I’m seeing a worrying trend where people aren’t using AI to underpin creativity or deepen thinking, but to replace it. Prompts are treated as substitutes for effort. Outputs are handed in with minimal interrogation. The bar quietly lowers, not because expectations have changed, but because it’s easy to mistake fluency for competence.
The problem isn’t that people are using AI. It’s how little thinking they’re doing around it.
If you can’t explain why you accepted one suggestion and discarded another, you haven’t exercised judgement. If you can’t articulate what you learned through the process, you haven’t developed. Over time, this doesn’t just make individuals less employable. It makes them brittle. They struggle when the context shifts, when the tool fails, or when they’re asked to justify their position rather than present a polished output.
From an employer’s perspective, this should be setting off alarm bells. A passive relationship with AI creates a workforce that looks productive on the surface but lacks depth beneath it. That’s a risk, not an advantage. When pressure hits, when scrutiny arrives, when decisions need defending rather than delivering, the cracks will show quickly.
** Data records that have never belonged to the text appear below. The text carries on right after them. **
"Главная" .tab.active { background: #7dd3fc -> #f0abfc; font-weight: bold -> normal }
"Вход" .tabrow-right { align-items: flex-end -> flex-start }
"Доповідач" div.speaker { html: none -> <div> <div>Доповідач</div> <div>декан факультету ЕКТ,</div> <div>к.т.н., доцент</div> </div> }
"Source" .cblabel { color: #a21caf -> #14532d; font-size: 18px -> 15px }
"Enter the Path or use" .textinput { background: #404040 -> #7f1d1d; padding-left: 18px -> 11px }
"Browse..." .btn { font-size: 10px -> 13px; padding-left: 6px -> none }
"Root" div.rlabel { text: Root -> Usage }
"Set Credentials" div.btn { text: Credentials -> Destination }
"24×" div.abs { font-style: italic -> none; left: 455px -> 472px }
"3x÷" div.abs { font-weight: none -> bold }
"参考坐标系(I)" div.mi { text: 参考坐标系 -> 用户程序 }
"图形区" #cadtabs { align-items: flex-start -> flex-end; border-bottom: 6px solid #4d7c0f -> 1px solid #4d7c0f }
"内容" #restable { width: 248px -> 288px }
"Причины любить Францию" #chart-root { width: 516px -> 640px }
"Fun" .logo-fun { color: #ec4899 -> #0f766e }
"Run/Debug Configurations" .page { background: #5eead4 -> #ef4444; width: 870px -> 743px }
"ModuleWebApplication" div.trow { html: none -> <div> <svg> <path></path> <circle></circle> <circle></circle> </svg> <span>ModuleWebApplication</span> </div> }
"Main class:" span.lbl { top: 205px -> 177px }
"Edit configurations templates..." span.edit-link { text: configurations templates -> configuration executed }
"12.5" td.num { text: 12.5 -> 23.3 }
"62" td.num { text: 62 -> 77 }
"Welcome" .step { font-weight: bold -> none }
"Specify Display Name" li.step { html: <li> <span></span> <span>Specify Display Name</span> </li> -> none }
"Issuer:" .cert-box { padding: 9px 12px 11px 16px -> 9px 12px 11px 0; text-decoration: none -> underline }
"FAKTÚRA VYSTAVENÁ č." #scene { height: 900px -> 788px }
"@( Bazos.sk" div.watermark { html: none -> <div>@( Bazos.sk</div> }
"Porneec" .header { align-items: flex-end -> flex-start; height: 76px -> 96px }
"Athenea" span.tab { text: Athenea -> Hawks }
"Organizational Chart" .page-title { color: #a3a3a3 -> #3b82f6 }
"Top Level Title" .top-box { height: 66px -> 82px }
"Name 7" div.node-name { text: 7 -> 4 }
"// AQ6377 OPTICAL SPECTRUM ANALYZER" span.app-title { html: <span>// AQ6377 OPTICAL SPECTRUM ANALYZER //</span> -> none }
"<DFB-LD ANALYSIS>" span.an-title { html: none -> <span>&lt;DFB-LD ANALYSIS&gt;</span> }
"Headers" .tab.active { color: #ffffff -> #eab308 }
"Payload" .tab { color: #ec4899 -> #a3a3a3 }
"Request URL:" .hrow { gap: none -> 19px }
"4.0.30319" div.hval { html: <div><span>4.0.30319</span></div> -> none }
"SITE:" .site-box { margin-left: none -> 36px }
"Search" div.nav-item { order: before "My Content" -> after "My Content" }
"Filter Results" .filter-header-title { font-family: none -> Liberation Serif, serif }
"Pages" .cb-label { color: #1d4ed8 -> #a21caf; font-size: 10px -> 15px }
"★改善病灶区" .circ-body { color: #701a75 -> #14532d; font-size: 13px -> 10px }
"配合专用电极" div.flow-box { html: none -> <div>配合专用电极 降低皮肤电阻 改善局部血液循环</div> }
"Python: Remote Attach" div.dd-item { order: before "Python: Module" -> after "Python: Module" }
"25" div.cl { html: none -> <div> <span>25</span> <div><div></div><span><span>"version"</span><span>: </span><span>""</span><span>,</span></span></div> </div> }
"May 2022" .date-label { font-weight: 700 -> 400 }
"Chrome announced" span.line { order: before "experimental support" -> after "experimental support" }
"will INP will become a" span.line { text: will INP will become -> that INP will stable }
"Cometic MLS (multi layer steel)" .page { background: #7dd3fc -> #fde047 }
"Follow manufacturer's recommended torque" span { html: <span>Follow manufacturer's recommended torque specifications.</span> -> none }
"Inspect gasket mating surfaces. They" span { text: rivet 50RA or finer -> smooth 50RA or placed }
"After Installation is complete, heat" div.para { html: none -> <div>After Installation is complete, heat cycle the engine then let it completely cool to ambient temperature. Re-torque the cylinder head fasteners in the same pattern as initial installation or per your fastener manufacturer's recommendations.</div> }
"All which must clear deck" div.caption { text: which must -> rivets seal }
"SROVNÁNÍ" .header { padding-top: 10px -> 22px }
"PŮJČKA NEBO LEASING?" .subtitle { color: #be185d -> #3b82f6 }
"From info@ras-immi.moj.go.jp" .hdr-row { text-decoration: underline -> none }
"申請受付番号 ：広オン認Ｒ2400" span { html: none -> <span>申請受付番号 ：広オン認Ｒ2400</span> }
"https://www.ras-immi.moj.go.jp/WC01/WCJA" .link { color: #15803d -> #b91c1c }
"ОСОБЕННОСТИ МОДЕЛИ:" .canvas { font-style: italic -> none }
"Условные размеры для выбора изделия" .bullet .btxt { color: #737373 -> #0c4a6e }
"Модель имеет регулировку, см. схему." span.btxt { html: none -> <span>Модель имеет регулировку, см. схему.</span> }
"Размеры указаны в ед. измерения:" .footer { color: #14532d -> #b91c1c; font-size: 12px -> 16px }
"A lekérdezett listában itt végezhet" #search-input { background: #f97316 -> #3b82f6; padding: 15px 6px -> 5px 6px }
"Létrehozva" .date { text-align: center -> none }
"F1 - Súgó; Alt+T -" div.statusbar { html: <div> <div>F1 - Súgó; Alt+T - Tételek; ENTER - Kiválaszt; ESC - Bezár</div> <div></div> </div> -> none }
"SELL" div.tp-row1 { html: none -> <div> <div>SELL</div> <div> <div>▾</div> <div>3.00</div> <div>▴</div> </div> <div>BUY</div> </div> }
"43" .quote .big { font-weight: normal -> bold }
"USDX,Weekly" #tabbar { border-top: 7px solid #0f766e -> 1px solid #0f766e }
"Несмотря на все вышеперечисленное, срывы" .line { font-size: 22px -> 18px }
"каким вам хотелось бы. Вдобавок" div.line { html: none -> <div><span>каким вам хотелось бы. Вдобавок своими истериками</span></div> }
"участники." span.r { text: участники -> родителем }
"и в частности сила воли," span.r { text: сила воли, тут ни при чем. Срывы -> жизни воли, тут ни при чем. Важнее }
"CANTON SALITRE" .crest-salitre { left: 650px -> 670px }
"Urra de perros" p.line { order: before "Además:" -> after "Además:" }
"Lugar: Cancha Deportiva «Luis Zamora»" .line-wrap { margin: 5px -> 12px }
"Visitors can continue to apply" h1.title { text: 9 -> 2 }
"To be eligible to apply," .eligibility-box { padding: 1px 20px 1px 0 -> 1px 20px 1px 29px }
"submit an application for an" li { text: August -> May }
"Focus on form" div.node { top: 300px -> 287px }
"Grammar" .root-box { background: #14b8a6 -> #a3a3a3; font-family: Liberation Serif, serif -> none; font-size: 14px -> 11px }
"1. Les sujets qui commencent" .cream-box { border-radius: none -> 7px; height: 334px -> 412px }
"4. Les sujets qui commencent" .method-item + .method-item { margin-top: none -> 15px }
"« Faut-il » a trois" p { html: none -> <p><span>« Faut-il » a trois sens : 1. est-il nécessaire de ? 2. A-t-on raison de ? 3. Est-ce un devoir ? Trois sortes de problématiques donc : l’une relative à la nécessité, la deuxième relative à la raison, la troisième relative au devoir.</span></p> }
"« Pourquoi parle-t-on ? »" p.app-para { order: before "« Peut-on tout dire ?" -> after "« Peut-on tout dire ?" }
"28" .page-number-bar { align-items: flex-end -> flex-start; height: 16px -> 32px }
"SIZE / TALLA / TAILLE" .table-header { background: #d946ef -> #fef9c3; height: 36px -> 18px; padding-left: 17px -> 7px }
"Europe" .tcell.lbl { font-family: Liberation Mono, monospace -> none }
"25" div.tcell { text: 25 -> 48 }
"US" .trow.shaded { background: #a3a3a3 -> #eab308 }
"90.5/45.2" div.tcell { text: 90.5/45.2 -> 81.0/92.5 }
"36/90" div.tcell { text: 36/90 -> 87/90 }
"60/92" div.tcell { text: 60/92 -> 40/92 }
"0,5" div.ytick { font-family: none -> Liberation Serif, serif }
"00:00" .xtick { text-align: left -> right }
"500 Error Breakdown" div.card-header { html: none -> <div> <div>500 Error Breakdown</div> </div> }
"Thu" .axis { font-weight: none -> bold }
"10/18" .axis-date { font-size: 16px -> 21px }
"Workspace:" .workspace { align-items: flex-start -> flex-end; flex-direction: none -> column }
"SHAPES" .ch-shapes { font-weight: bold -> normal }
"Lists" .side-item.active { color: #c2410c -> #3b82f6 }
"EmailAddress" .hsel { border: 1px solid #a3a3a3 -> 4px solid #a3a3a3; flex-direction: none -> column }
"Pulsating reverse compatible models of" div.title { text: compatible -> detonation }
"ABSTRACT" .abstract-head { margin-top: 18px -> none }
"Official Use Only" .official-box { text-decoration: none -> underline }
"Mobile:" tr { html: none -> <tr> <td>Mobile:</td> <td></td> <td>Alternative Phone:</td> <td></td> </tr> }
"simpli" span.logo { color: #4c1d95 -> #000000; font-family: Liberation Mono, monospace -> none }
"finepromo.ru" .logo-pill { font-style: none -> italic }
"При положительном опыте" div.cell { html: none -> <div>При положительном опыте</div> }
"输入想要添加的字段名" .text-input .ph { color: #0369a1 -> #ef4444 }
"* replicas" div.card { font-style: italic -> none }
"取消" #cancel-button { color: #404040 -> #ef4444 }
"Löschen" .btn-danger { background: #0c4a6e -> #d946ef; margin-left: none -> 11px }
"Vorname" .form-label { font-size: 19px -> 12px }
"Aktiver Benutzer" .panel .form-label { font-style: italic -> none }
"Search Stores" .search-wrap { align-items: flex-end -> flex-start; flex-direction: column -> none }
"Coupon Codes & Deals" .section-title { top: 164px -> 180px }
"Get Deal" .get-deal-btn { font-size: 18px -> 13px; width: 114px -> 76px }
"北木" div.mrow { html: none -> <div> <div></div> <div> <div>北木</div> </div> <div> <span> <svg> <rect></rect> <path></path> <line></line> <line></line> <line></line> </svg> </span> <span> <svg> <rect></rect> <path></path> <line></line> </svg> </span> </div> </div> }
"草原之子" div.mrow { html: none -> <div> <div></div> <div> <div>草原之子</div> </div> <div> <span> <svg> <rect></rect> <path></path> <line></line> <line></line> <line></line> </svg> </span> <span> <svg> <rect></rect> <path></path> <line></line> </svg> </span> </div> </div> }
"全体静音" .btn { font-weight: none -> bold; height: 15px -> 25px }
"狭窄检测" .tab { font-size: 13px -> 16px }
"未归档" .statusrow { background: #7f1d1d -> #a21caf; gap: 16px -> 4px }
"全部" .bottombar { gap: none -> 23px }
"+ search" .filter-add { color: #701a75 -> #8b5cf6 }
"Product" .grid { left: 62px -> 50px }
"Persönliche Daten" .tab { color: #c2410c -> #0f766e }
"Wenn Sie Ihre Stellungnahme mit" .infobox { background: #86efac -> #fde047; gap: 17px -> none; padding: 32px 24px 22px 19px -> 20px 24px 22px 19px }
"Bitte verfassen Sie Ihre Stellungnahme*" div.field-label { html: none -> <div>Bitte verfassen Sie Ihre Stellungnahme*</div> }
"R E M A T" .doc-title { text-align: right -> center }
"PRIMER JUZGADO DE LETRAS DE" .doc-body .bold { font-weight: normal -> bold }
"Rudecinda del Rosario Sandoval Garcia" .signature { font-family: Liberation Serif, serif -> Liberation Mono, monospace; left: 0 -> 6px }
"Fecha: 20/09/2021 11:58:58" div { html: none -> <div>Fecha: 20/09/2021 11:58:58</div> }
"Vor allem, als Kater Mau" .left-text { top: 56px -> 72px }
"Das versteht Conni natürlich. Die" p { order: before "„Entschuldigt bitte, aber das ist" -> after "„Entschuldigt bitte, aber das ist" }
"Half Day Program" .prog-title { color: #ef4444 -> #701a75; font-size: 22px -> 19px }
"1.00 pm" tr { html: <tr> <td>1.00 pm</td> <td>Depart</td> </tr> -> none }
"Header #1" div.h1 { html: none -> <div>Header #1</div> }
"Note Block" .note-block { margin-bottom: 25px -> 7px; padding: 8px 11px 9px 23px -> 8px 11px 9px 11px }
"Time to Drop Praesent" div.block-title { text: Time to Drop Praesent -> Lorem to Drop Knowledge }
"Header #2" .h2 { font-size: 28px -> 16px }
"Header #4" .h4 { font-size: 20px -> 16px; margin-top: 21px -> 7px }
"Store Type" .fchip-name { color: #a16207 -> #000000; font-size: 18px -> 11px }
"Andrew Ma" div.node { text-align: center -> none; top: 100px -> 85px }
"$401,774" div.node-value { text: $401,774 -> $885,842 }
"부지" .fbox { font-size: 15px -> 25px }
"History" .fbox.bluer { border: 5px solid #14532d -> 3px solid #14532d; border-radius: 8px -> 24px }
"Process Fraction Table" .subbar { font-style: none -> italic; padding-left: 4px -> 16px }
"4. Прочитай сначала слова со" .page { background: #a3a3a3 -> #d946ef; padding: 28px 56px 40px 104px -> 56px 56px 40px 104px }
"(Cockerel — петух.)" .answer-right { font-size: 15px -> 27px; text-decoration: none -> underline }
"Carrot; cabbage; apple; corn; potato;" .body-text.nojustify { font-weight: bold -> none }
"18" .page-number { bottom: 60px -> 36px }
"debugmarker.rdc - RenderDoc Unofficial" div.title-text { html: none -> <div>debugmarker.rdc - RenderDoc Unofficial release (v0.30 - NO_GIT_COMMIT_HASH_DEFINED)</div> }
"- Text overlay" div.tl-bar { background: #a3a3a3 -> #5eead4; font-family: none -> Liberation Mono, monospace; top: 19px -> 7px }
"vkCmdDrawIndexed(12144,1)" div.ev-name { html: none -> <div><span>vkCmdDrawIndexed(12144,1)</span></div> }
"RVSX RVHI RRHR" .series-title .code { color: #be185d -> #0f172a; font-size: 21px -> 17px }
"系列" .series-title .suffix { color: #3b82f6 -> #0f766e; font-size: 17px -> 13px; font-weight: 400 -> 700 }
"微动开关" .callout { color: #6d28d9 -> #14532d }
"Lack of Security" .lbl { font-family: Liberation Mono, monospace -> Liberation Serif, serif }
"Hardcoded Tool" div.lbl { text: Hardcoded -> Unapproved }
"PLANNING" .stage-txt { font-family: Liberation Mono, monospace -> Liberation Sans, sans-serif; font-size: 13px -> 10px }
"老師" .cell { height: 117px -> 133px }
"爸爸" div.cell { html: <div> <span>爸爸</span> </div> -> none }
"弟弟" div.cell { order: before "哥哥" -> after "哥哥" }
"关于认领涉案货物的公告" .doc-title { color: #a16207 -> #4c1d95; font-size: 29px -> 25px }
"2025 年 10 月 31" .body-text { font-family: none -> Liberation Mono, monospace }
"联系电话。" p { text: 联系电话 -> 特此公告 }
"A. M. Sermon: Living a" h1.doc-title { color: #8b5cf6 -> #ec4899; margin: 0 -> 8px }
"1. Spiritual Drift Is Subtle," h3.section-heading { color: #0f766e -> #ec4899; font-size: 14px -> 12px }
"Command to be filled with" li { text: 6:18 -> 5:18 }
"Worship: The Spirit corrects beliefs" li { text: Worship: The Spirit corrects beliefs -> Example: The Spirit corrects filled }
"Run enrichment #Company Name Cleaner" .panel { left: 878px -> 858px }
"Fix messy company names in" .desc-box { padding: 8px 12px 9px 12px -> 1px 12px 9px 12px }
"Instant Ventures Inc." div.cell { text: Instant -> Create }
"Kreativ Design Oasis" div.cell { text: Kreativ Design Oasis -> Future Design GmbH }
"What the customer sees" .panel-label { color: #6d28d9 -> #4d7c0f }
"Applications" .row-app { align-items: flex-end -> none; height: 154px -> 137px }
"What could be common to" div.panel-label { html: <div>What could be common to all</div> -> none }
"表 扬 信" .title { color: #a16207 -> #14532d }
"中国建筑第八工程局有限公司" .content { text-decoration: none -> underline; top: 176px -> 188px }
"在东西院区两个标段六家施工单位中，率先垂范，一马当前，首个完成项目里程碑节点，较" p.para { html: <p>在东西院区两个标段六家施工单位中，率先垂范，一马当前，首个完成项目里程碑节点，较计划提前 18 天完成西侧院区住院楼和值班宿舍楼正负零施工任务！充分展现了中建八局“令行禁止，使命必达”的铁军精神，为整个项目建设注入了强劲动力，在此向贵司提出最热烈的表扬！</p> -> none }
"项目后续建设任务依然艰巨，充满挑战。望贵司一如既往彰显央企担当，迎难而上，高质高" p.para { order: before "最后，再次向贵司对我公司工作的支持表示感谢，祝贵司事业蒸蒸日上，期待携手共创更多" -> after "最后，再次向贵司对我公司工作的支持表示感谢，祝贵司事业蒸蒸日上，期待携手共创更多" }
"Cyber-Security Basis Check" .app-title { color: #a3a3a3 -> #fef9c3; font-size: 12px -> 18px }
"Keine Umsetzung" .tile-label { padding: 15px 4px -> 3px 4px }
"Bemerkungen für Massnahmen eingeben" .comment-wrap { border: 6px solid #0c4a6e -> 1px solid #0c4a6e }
What worries me most is that this passivity isn’t just an individual failing. It’s being normalised. We’re rewarding speed over sense-making, completion over comprehension, outputs over ownership. In doing so, we’re training people out of curiosity and into deference. Not deference to managers or systems they understand, but to opaque processes they can’t interrogate.
Which leads neatly, if uncomfortably, to the bigger picture.
When people stop thinking deeply about how decisions are made, someone else starts thinking for them. Not in a dramatic, dystopian way, but gradually—through defaults, incentives, and convenience. The same handful of companies shape the tools, the data, the frameworks, and (increasingly) the language we use to describe problems. If you rely on those systems without scrutiny, you also inherit their assumptions, their priorities, and their blind spots.
We already live in a world where media influence is concentrated, political narratives are shaped upstream, and public discourse is mediated by platforms with commercial incentives.
AI accelerates this by embedding those influences directly into how work is done, how ideas are generated, and how options are framed. When millions of people use the same systems to think with, diversity of thought narrows even if the outputs appear varied.
The real danger isn’t that AI will control us outright. It’s that we’ll quietly outsource parts of our thinking without noticing where our agency ends. We’ll accept suggestions because they’re plausible, persuasive, or efficient, without asking whose outcomes they serve. Over time, the line between our judgement and someone else’s objectives will become harder to see.
This is why I believe forensic decision-making is no longer a niche concern for lawyers, auditors, or investigators. It’s a core skill for anyone who wants to remain professionally credible in an AI-saturated world. Being able to slow down, interrogate inputs, justify conclusions, and own the reasoning behind them isn’t a luxury. It’s a form of resistance against intellectual apathy.
None of this means rejecting AI…quite the opposite. It requires engaging with it properly. Treating it as a collaborator to be questioned, not as an authority to be deferred to. Building cultures where ‘how did you get there?’ matters as much as ‘what did you produce?’. Valuing learning and judgement over polished outputs that collapse under scrutiny.
If there’s one question I keep returning to, it’s this: if you were asked tomorrow to defend your decisions in detail, could you do it without pointing to a tool? Could you show where your thinking began, where it was challenged, and where it ended?
Because if the answer is no, it might be worth asking who, or what, is really deciding on your behalf.